In WorkflowInstanceStageListener, fetchWorkflowDefinition is called in both addNewStage (stage START) and updateStage (stage END), resulting in two DB lookups per stage lifecycle. The WorkflowDefinition doesn't change between start and end, so the result from the START call could be cached on the execution (e.g., as a transient variable or instance field) and reused at END.

This was flagged as resolved in previous findings for the duplicate lookup within a single event, but a new duplicate was introduced across start/end events for the same stage.

Suggested fix:

Store the WorkflowDefinition as a process-scoped variable or cache it in a local variable keyed by workflowDefinitionName, so the END event reuses the definition fetched at START. For example, store it in varHandler at START: varHandler.setNodeVariable("cachedWorkflowDef", workflowDefinition); and retrieve it at END before falling back to DB.
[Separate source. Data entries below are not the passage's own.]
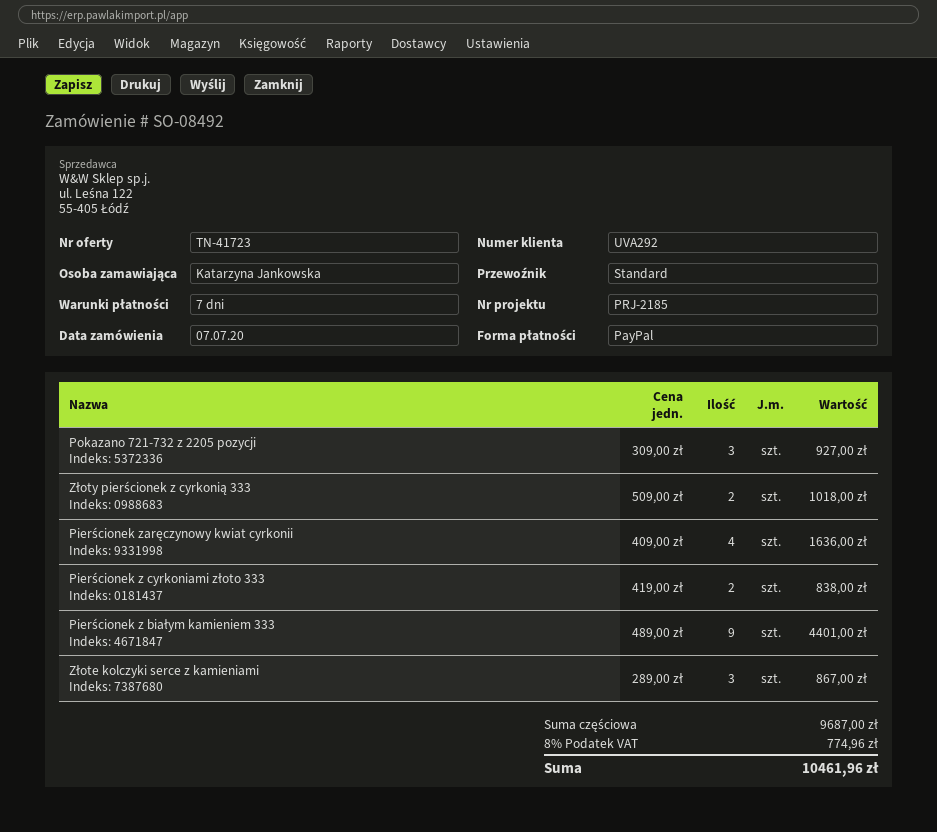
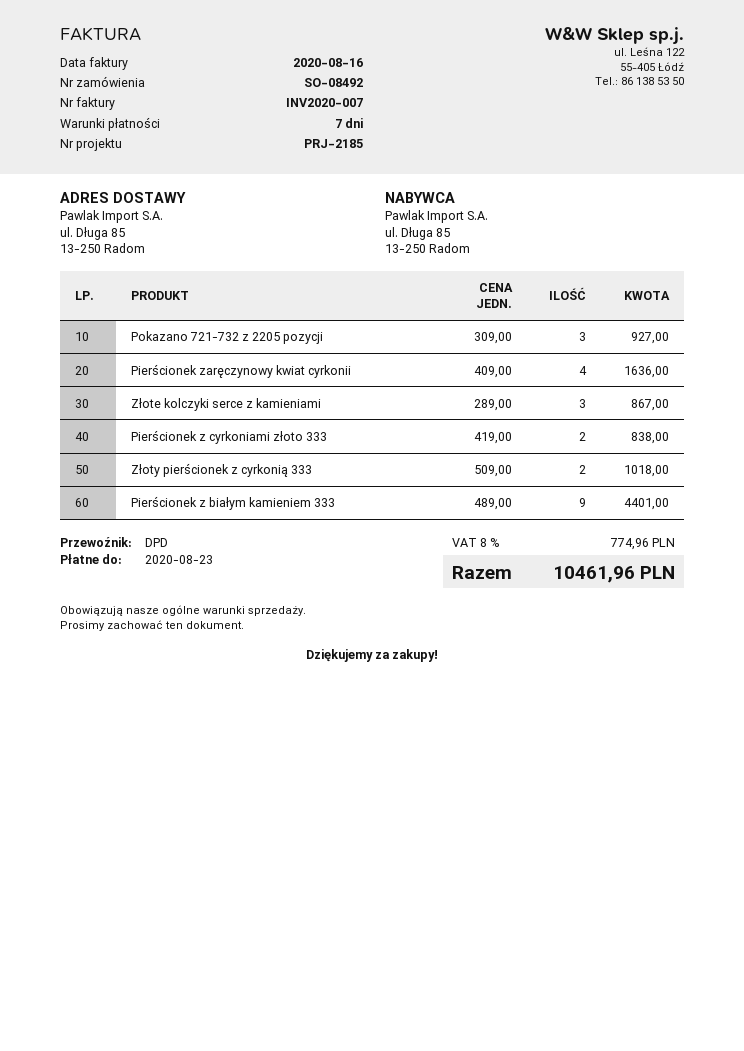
shipping method: standard -> DPD

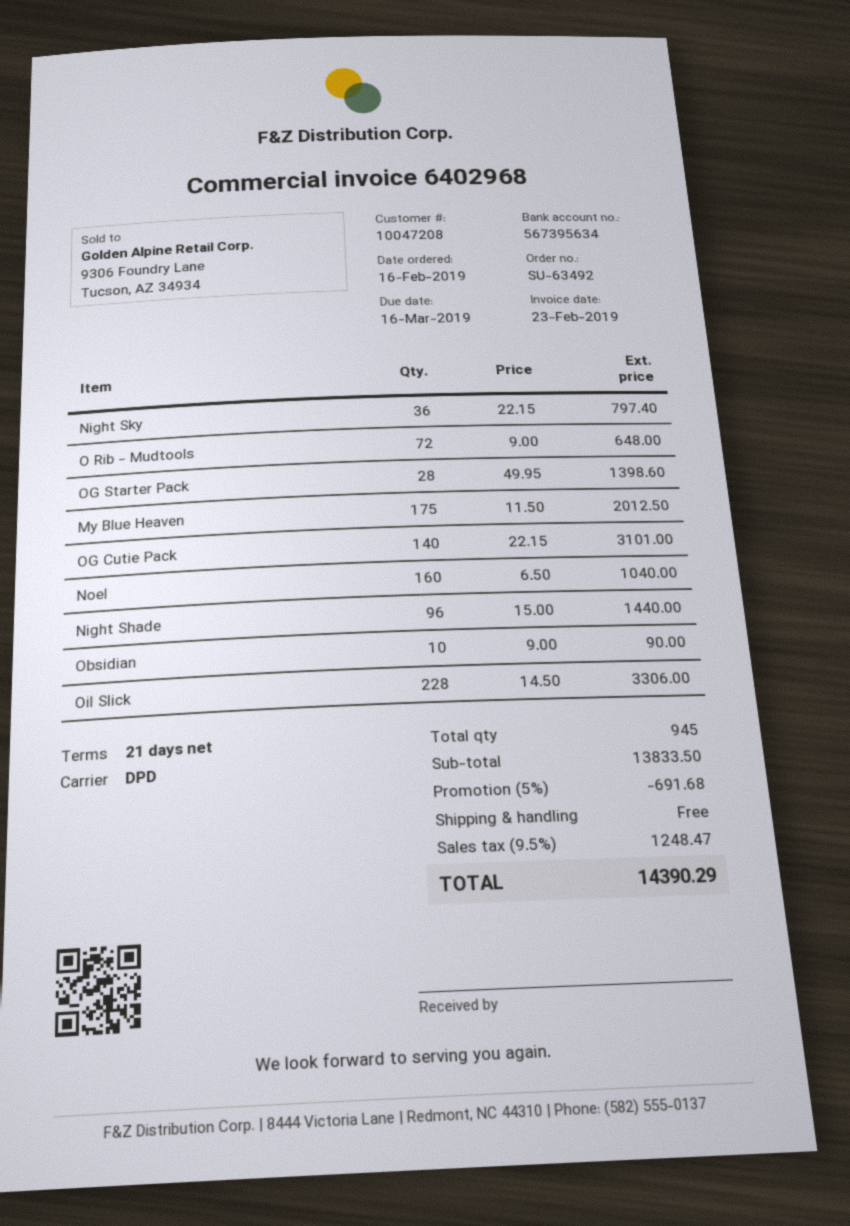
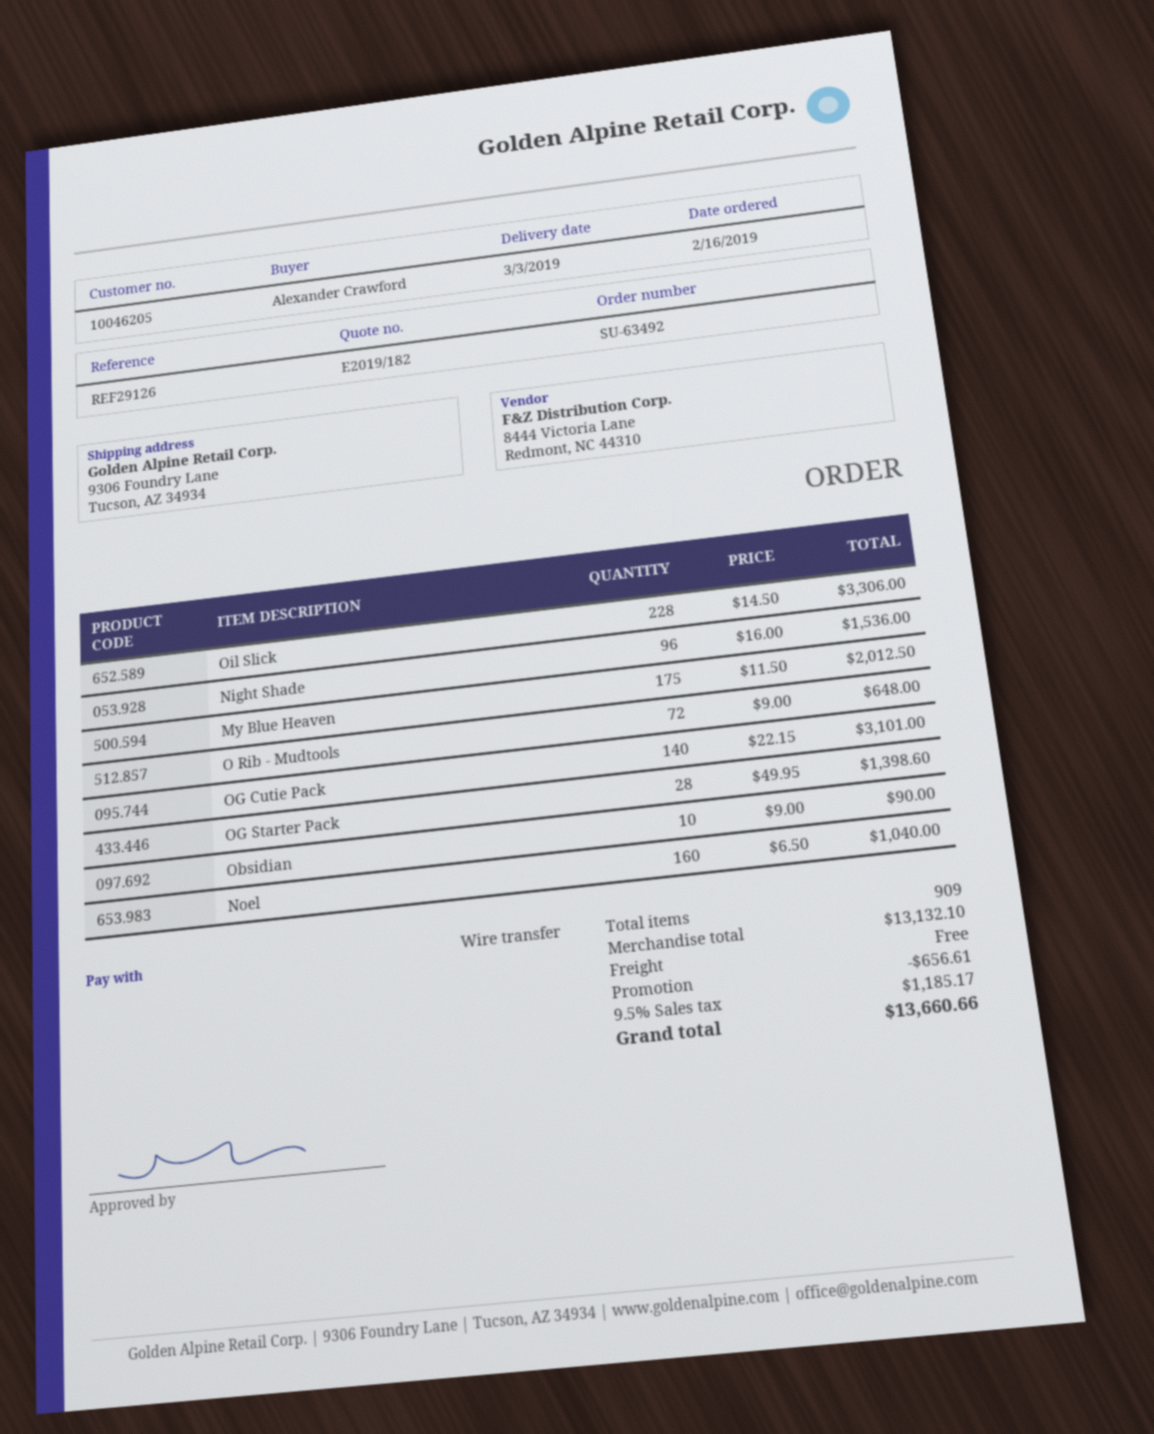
customer number: 10047208 -> 10046205
Night Sky: 36 x 22.15 = 797.40 -> none
Night Shade: 96 x 15.00 = 1440.00 -> 96 x 16.00 = 1536.00
total quantity: 945 -> 909
subtotal: 13833.50 -> 13132.10
discount: 691.68 -> 656.61
tax: 9.5% = 1248.47 -> 9.5% = 1185.17
total: 14390.29 -> 13660.66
_{Was this helpful? React with 👍 / 👎 | Reply gitar fix to apply this suggestion}

gitar-bot · 2026-04-15T19:45:05Z

Code Review ⚠️ Changes requested 5 resolved / 6 findings

Refactors governance workflows to support scheduleRunId correlation and stage enrichment, while resolving several data handling and type-safety issues. However, the WorkflowInstanceStageListener currently performs redundant database lookups for workflow definitions during the stage lifecycle.

⚠️

Performance: fetchWorkflowDefinition called twice per stage event (start + end)

📄 openmetadata-service/src/main/java/org/openmetadata/service/governance/workflows/WorkflowInstanceStageListener.java:181 📄 openmetadata-service/src/main/java/org/openmetadata/service/governance/workflows/WorkflowInstanceStageListener.java:276

In WorkflowInstanceStageListener, fetchWorkflowDefinition is called in both addNewStage (stage START) and updateStage (stage END), resulting in two DB lookups per stage lifecycle. The WorkflowDefinition doesn't change between start and end, so the result from the START call could be cached on the execution (e.g., as a transient variable or instance field) and reused at END.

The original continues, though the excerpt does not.